[This is the last in my 4-part series of articles examining the history of the Gateway District and the implications of that history for our current Big Box battle.]
If the Geneseo Town Planning Board and Geneseo Town Board approve Newman Development Group’s Big Box plans, the 25 acre parcel at the northeast corner of 20A and Volunteer Road will be rezoned as a Planned Development District.

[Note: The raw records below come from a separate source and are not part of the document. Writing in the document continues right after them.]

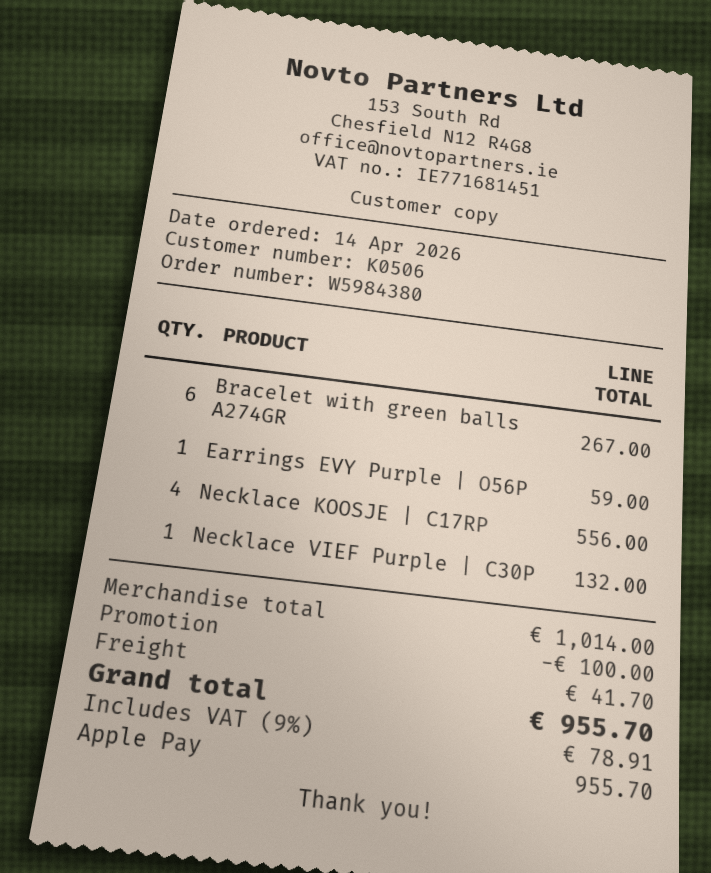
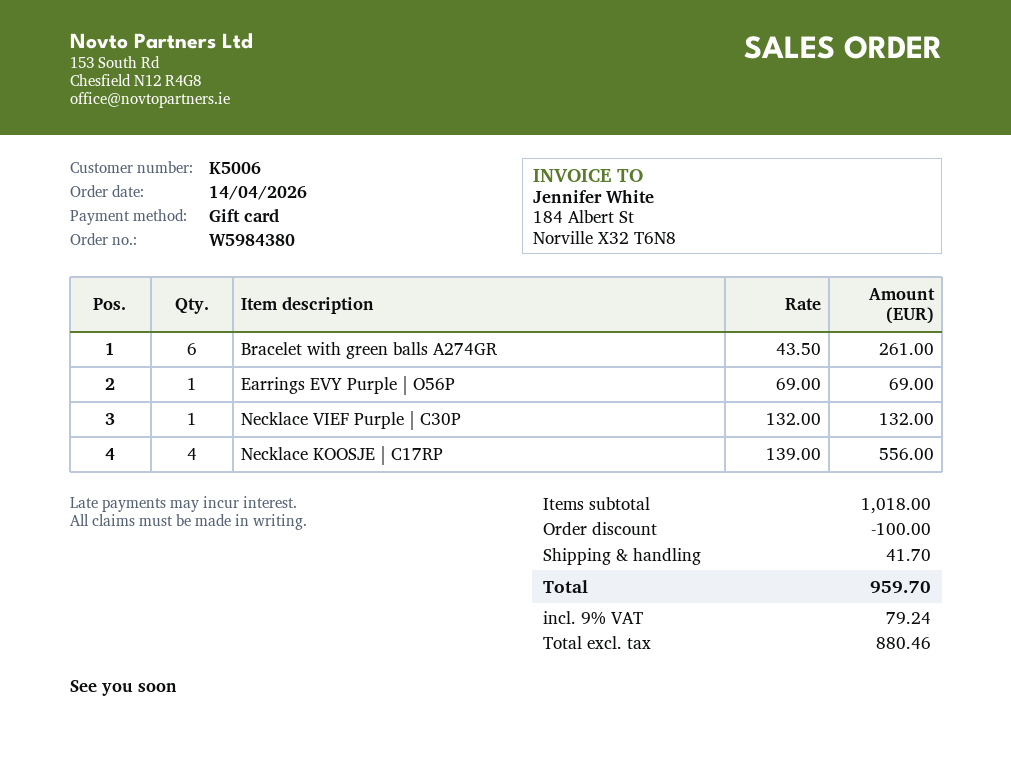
customer number: K0506 -> K5006
payment method: Apple Pay -> gift card
Bracelet with green balls A274GR: 6 for 267.00 -> 6 for 261.00
Earrings EVY Purple | O56P: 1 for 59.00 -> 1 for 69.00
subtotal: 1014.00 -> 1018.00
tax: 9% = 78.91 -> 9% = 79.24
total: 955.70 -> 959.70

At that point, the legal question as to whether that rezoning is permissible will become ripe. The central issue to be considered in evaluating the appropriateness of that rezoning, or of any rezoning, is whether it was done in accordance with the planning of a particular community. That “planning,” the courts have ruled, includes not only the Comprehensive Master Plan of a community, if it has one, but also all other planning and zoning deliberations and documents that have been produced.
The legal logic here is strong: zoning cannot be changed to suit the whim or the latest scheme of policymakers, landowners, or developers. Rather, any changes must be in furtherance of a community’s vision. Zoning, therefore, can change only when that vision changes.
In the landmark 1968 case of Udell v. Haas, the New York Court of Appeals coined a phrase to describe rezoning done wrong. Municipalities, it ruled, cannot “race to the statute books” to change their zoning when a particular opportunity presents itself.
At issue in that case was a decision of the Village of Lake Success Board of Trustees to change a particular zoning district from business to residential A recommendation for such a change was made on the same day that a developer submitted an application for a commercial development the Board viewed as undesirable. The zoning change was enacted a month or so later.
In ruling against the zoning change, the Court stated that it “was not the result of a deliberate change in community policy, but was enacted without sufficient forethought or planning, and was not supported by any particular conditions existing in the area. This race to the statute books was not in accord with sound zoning principles….”
The parallels between Lake Success and Geneseo are close, though not perfect. The first public discussion of a PDD law occurred at the Town Board meeting of March 24, 2005, the same meeting at which Newman’s Big Box plans were unveiled. The PDD law was enacted less than four months later, over public opposition and the opposition of the Town Planning Board. Newman’s proposal could not have been considered without the PDD law.
Though the Town might argue that the surrounding land uses support Big Boxes in the Gateway, earlier articles in this series have clearly demonstrated that it was precisely those surrounding uses that the Town sought to avoid in the Gateway. The planning and zoning for the Gateway are explicit in their opposition to Big Boxes, their concern about traffic, sprawl, and 20A frontage development, and their view of the Gateway as a transitional zone between the intensive retail of the Village and the rural character of the Town.
No previous or subsequent laws, policies, or official pronouncements of the Board have withdrawn the stated concerns about traffic or the express opposition to Big Boxes in the Gateway. No evidence has been collected or presented to suggest those concerns are invalid or that Big Boxes are somehow now needed. Even the passage of the PDD law, the occasion for making statements about a new vision for the Gateway, was accompanied by little more than platitudes about flexibility.
Whether or not the Town laid the necessary foundation for enacting PDD zoning and, should it happen, rezoning the Gateway, cannot be said with certainty at this point.
However, insert “PDD law” for “ordinance No. 60” and what the Court wrote about Lake Success bears a close resemblance to Geneseo’s recent history: “This history of ordinance No. 60 must immediately raise doubts whether this race to the statute books was in accord with sound zoning principles or was a subversion of them for the process by which a zoning revision is carried out is important in determining the validity of a particular action taken.”